ちなみに彼らのほとんどは英語に堪能であるという。また戻って、タクシーを拾うのに1時間を要した。仲間との待ち会わせに遅れ散々だった。
3度目のパリは、地下鉄でのこと。親子連れが乗ってきて、次の駅に到着寸前、娘に時間を尋ねられた。腕時計をその子に見せていると、右ズボンのポケットがムズムズする。なんと母親の手が伸びて財布を抜こうとしているではないか。列車が駅に到着した。
つかまれた手を振り解き、とっさに被害者を装って睨み返す母親の頭に、わたしは軽い空手チョップを見舞って下車した。彼女は車内の同情を集め、私は一躍、加害者となってしまった。以上は偶然の不幸として片付けることにし、松山からみたパリの印象を述べる。
パリを美しく支えているのは、おおむね外国人労働者ではないか。街頭清掃や残飯収集など汚れ役は黒人が多くを担っている。タクシー運転手は圧倒的にアジア人が多い。
建物は外観が統一され整然としているが、雨よけがなく、地下街もないため突然の雨には閉口した。道路は石畳が多く、曲がりくねっているので車の乗り心地はよくない。街にはパーキングが見当たらない。品評会よろしく、街路の両サイドは車列で占拠されている。
BMW、BENZ 、WAGEN などのドイツ車が滅法多いが、地元ではそのことに拘泥しているふうはない。街を歩くと、コンビニがなく、自動販売機がなく、不便そうにみえる。松山のほうがよほど住みやすかろうと納得した。
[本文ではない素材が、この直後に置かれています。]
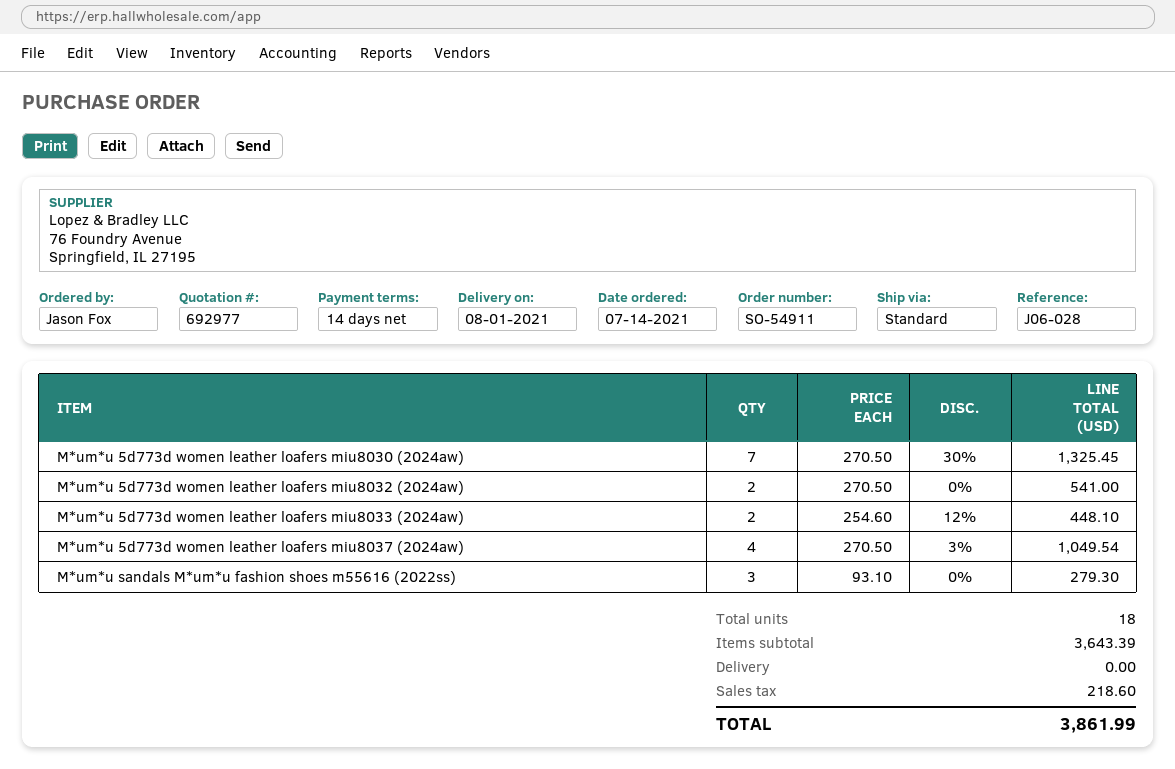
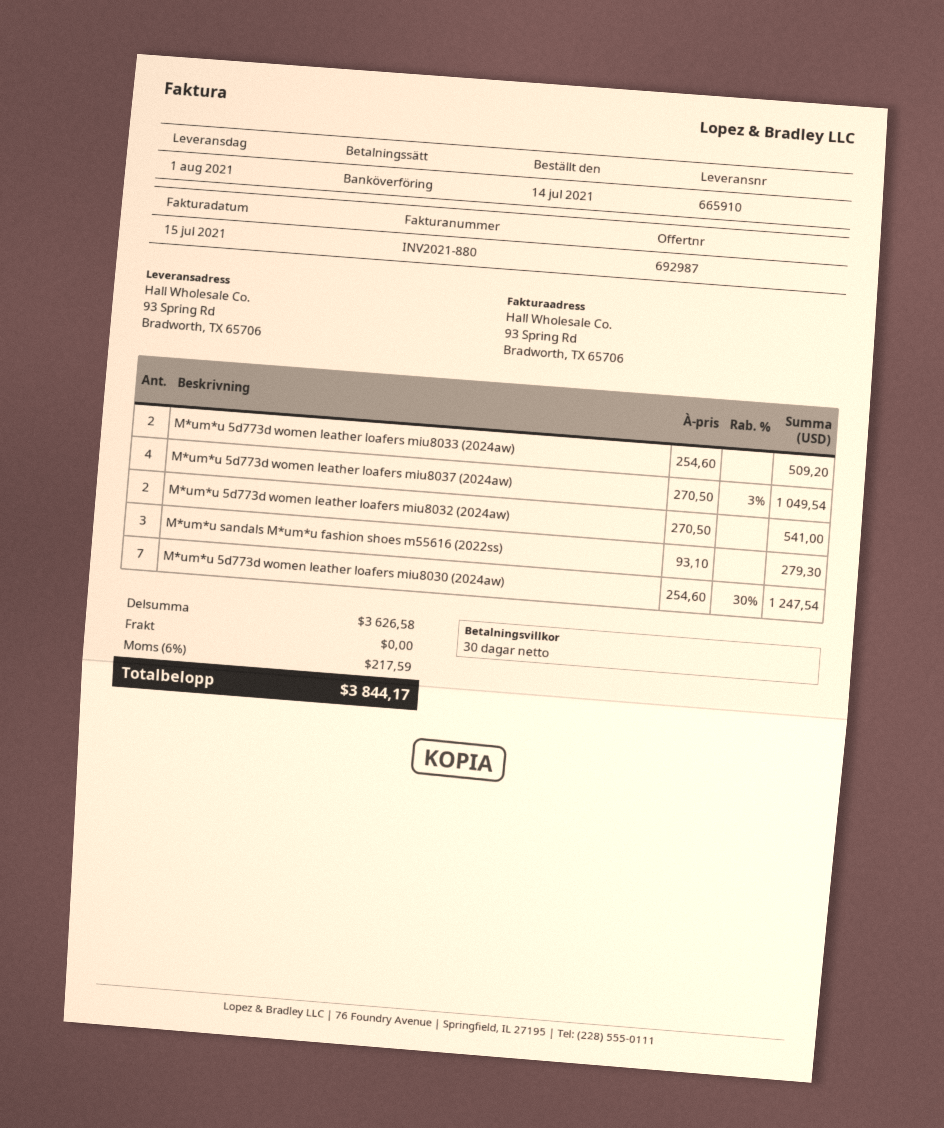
quote number: 692977 -> 692987
payment terms: 14 days -> 30 days
M*um*u 5d773d women leather loafers miu8030 (2024aw): 7 x 270.50 - 30% = 1325.45 -> 7 x 254.60 - 30% = 1247.54
M*um*u 5d773d women leather loafers miu8033 (2024aw): 2 x 254.60 - 12% = 448.10 -> 2 x 254.60 = 509.20
subtotal: 3643.39 -> 3626.58
tax: 218.60 -> 217.59
total: 3861.99 -> 3844.17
ただ、街にはメガネをかけた人が少ないのに驚いた。理由は分からない。携帯電話をしながら歩く人もいない。普及してないのかもしれないが、自然でよい。
レストランの味はおおむね良かった。イギリスとは雲泥の差である。肝心のフランス人はどうかというと、ほとんど言葉が通じないのであるから、短期間ではなんとも言いようがない。
したがって、フランス人ではなく、パリの印象をのみ記した。